Data supplied:
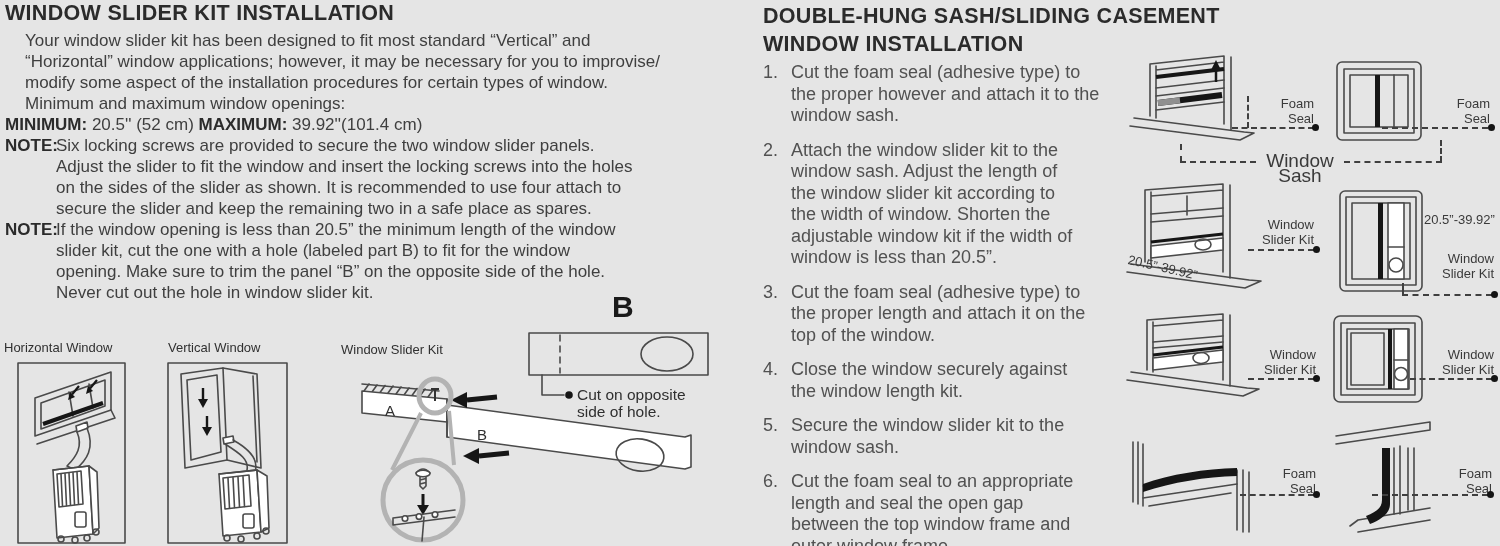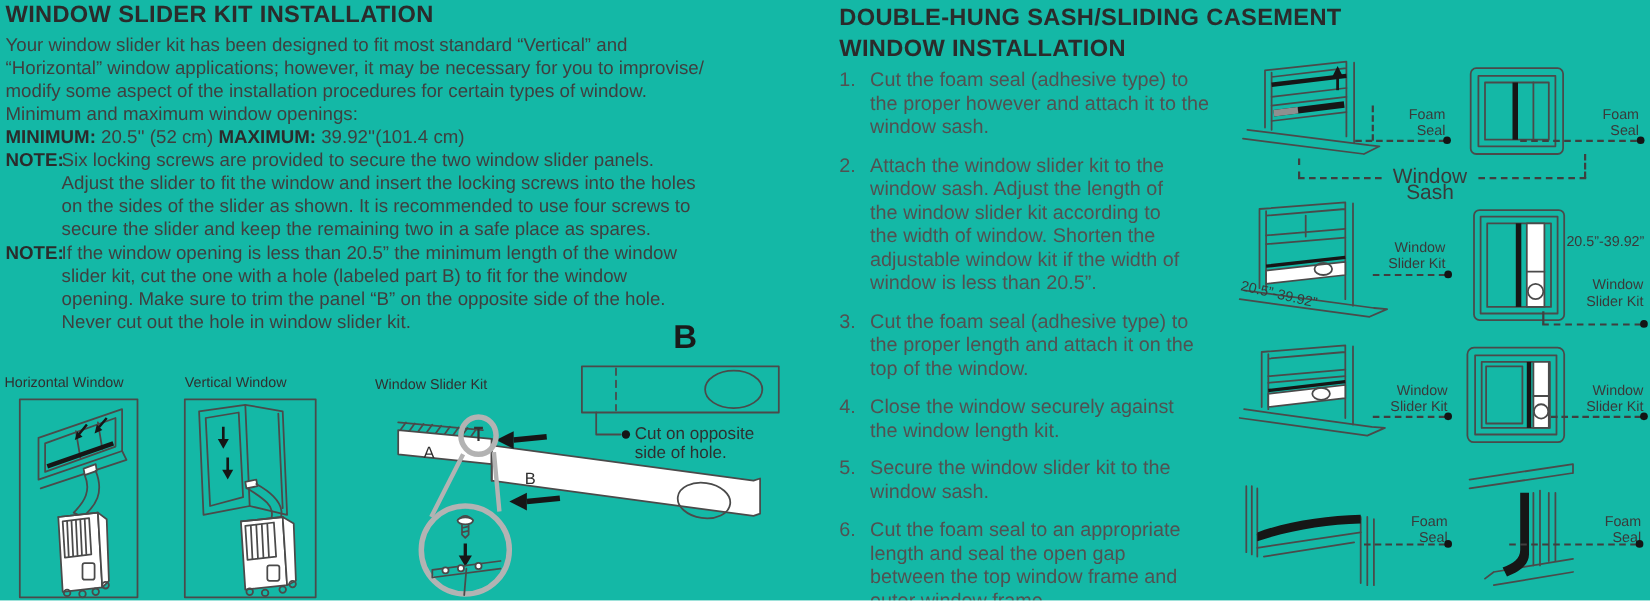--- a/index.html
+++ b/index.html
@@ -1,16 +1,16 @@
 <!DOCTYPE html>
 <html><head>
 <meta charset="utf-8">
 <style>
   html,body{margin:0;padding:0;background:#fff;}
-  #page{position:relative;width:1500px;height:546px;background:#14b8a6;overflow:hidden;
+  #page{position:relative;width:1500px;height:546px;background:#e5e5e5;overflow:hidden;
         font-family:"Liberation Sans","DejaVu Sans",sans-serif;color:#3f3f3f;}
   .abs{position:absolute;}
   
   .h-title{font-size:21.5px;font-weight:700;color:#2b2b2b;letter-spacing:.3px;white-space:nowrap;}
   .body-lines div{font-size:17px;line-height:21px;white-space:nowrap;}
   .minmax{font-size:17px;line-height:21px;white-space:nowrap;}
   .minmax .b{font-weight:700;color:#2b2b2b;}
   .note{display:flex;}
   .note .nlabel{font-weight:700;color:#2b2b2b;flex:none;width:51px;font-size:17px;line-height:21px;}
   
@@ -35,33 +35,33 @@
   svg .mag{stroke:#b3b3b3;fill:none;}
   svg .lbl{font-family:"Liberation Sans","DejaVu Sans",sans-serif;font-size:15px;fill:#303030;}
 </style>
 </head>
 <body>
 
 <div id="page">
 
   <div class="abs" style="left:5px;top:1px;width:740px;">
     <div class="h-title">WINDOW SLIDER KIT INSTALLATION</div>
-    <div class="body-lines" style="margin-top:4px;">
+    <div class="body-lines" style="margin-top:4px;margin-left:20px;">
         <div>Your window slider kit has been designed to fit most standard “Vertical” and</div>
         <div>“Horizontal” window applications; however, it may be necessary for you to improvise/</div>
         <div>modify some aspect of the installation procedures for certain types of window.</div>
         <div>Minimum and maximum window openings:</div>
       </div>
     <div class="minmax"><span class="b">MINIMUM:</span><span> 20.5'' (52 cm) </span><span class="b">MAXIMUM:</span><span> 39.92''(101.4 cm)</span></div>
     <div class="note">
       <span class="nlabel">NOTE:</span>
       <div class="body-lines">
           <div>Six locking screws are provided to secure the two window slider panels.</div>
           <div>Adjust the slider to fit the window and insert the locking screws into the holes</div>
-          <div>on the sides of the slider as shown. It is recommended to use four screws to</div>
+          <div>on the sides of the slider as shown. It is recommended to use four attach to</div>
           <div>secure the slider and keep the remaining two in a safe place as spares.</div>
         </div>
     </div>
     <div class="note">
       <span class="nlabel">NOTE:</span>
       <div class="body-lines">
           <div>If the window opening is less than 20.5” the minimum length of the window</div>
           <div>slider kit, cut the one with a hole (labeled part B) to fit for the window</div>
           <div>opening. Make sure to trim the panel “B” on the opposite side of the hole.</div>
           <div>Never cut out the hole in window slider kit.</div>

Problem to work on: Every record above should be duplicated precisely, with the images removed.

Response box:
--- a/index.html
+++ b/index.html
@@ -1,16 +1,16 @@
 <!DOCTYPE html>
 <html><head>
 <meta charset="utf-8">
 <style>
   html,body{margin:0;padding:0;background:#fff;}
-  #page{position:relative;width:1500px;height:546px;background:#14b8a6;overflow:hidden;
+  #page{position:relative;width:1500px;height:546px;background:#e5e5e5;overflow:hidden;
         font-family:"Liberation Sans","DejaVu Sans",sans-serif;color:#3f3f3f;}
   .abs{position:absolute;}
   
   .h-title{font-size:21.5px;font-weight:700;color:#2b2b2b;letter-spacing:.3px;white-space:nowrap;}
   .body-lines div{font-size:17px;line-height:21px;white-space:nowrap;}
   .minmax{font-size:17px;line-height:21px;white-space:nowrap;}
   .minmax .b{font-weight:700;color:#2b2b2b;}
   .note{display:flex;}
   .note .nlabel{font-weight:700;color:#2b2b2b;flex:none;width:51px;font-size:17px;line-height:21px;}
   
@@ -35,33 +35,33 @@
   svg .mag{stroke:#b3b3b3;fill:none;}
   svg .lbl{font-family:"Liberation Sans","DejaVu Sans",sans-serif;font-size:15px;fill:#303030;}
 </style>
 </head>
 <body>
 
 <div id="page">
 
   <div class="abs" style="left:5px;top:1px;width:740px;">
     <div class="h-title">WINDOW SLIDER KIT INSTALLATION</div>
-    <div class="body-lines" style="margin-top:4px;">
+    <div class="body-lines" style="margin-top:4px;margin-left:20px;">
         <div>Your window slider kit has been designed to fit most standard “Vertical” and</div>
         <div>“Horizontal” window applications; however, it may be necessary for you to improvise/</div>
         <div>modify some aspect of the installation procedures for certain types of window.</div>
         <div>Minimum and maximum window openings:</div>
       </div>
     <div class="minmax"><span class="b">MINIMUM:</span><span> 20.5'' (52 cm) </span><span class="b">MAXIMUM:</span><span> 39.92''(101.4 cm)</span></div>
     <div class="note">
       <span class="nlabel">NOTE:</span>
       <div class="body-lines">
           <div>Six locking screws are provided to secure the two window slider panels.</div>
           <div>Adjust the slider to fit the window and insert the locking screws into the holes</div>
-          <div>on the sides of the slider as shown. It is recommended to use four screws to</div>
+          <div>on the sides of the slider as shown. It is recommended to use four attach to</div>
           <div>secure the slider and keep the remaining two in a safe place as spares.</div>
         </div>
     </div>
     <div class="note">
       <span class="nlabel">NOTE:</span>
       <div class="body-lines">
           <div>If the window opening is less than 20.5” the minimum length of the window</div>
           <div>slider kit, cut the one with a hole (labeled part B) to fit for the window</div>
           <div>opening. Make sure to trim the panel “B” on the opposite side of the hole.</div>
           <div>Never cut out the hole in window slider kit.</div>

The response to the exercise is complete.